**DESCRIPTION OF THE TASK:**
In the entries below, the line with "Testovací produkt 6: 2 for 1.34 -> 3 for 2.01" marks the start. Return it and every following line exactly, ending with the last.

---------- MATERIAL PROVIDED

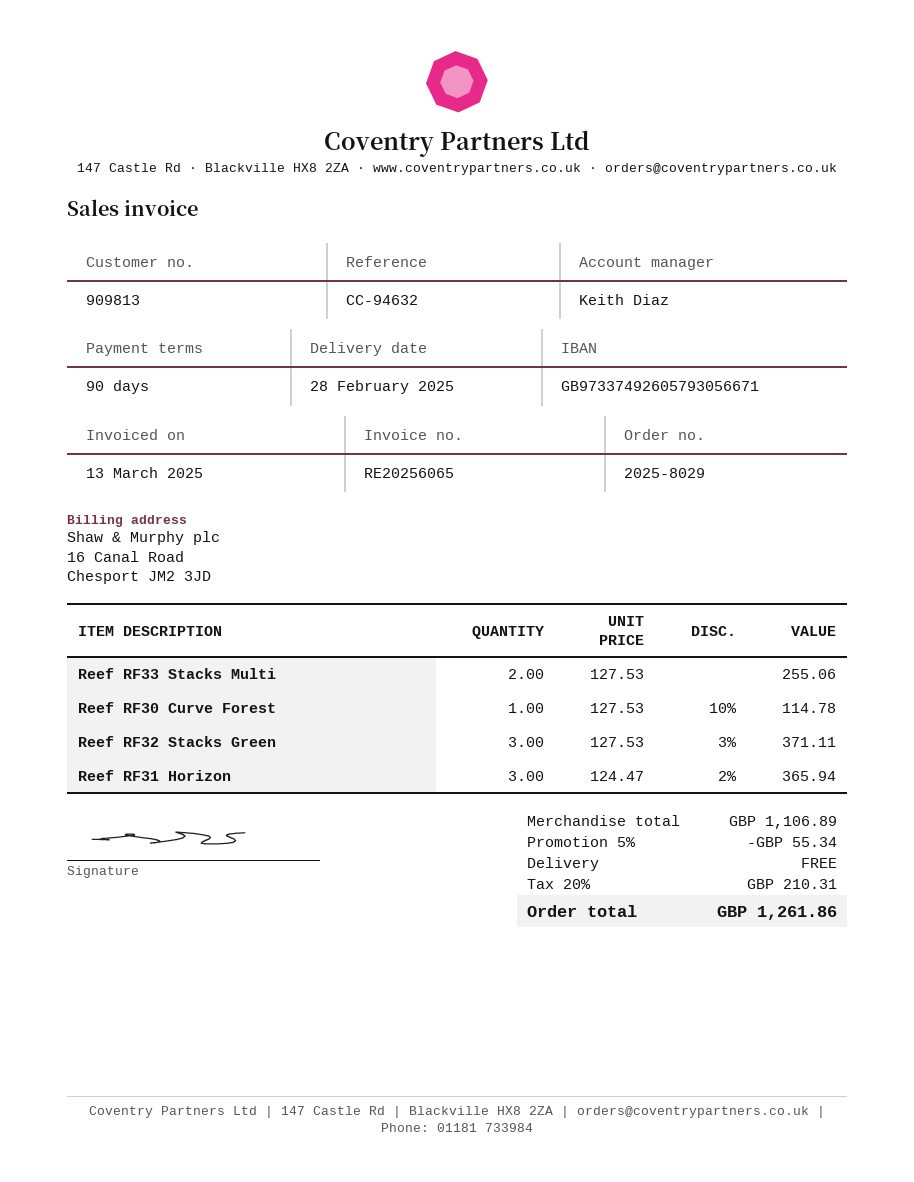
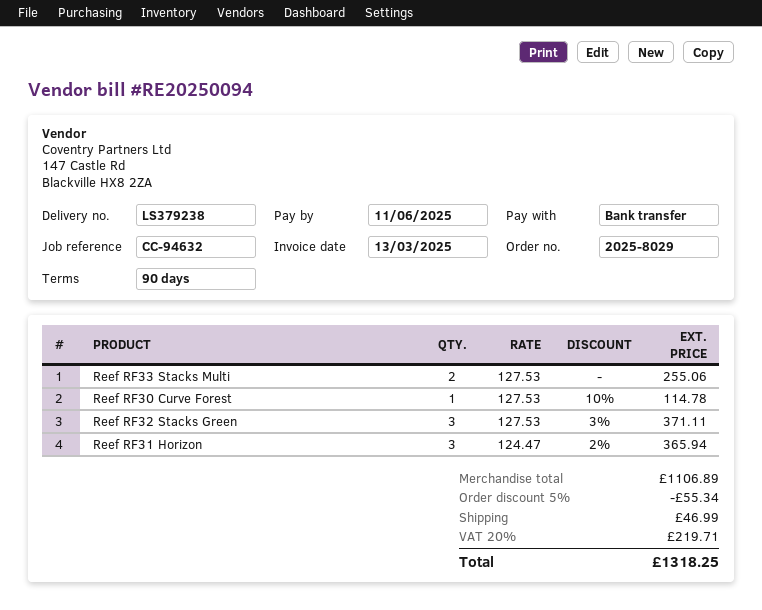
invoice number: RE20256065 -> RE20250094
shipping: 0.00 -> 46.99
tax: 20% = 210.31 -> 20% = 219.71
total: 1261.86 -> 1318.25

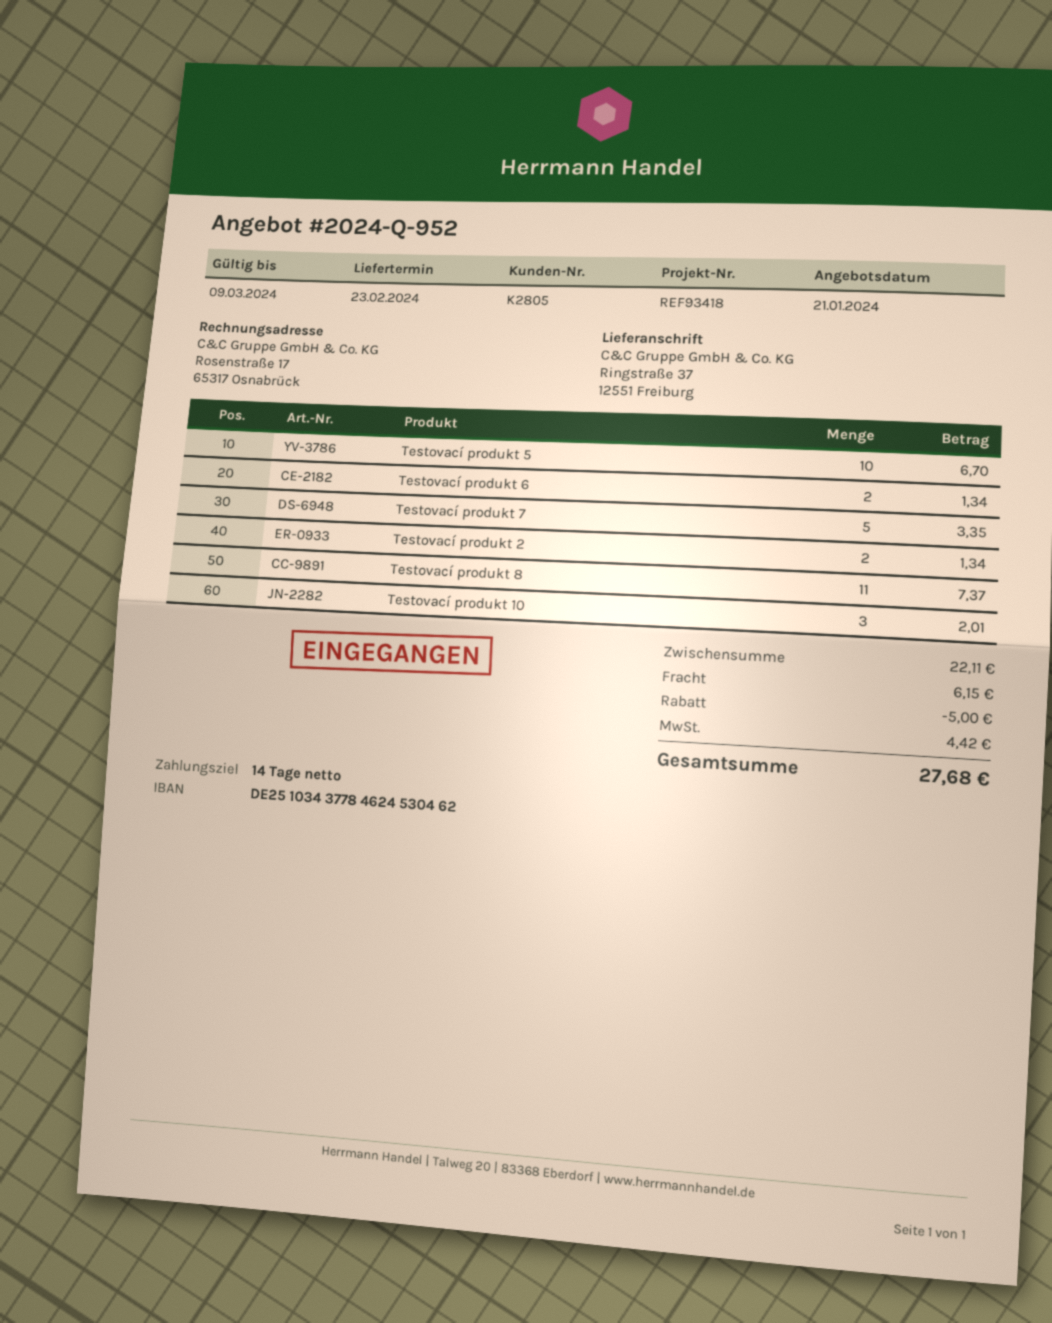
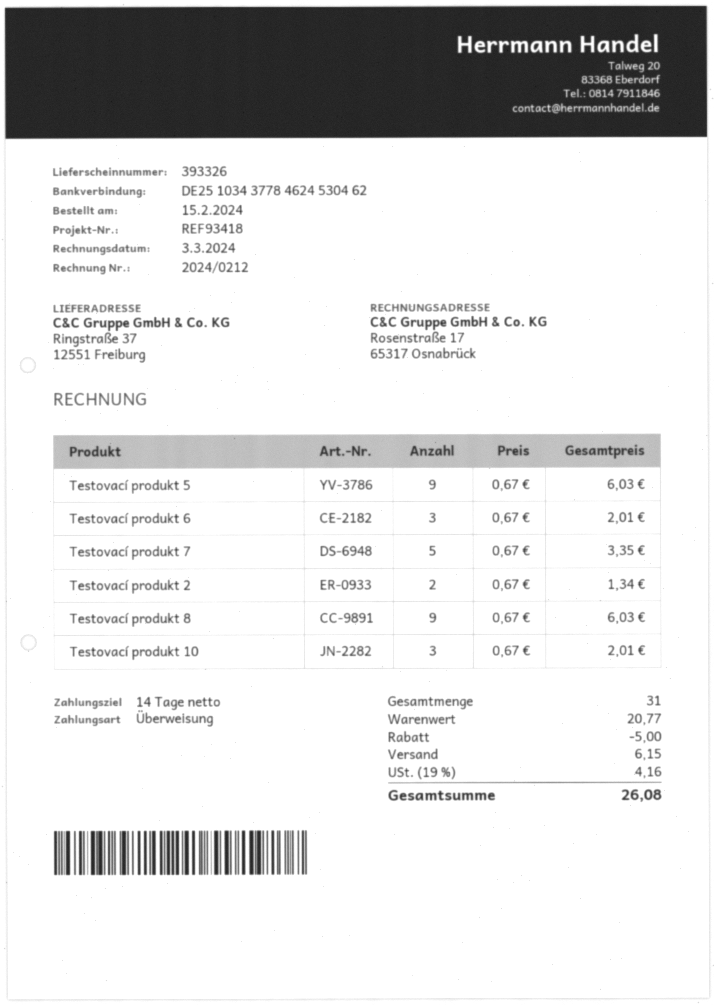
Testovací produkt 5: 10 for 6.70 -> 9 for 6.03
Testovací produkt 6: 2 for 1.34 -> 3 for 2.01
Testovací produkt 8: 11 for 7.37 -> 9 for 6.03
subtotal: 22.11 -> 20.77
tax: 4.42 -> 4.16
total: 27.68 -> 26.08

--------------------

**SOLUTION TO THIS EXERCISE:**
Testovací produkt 6: 2 for 1.34 -> 3 for 2.01
Testovací produkt 8: 11 for 7.37 -> 9 for 6.03
subtotal: 22.11 -> 20.77
tax: 4.42 -> 4.16
total: 27.68 -> 26.08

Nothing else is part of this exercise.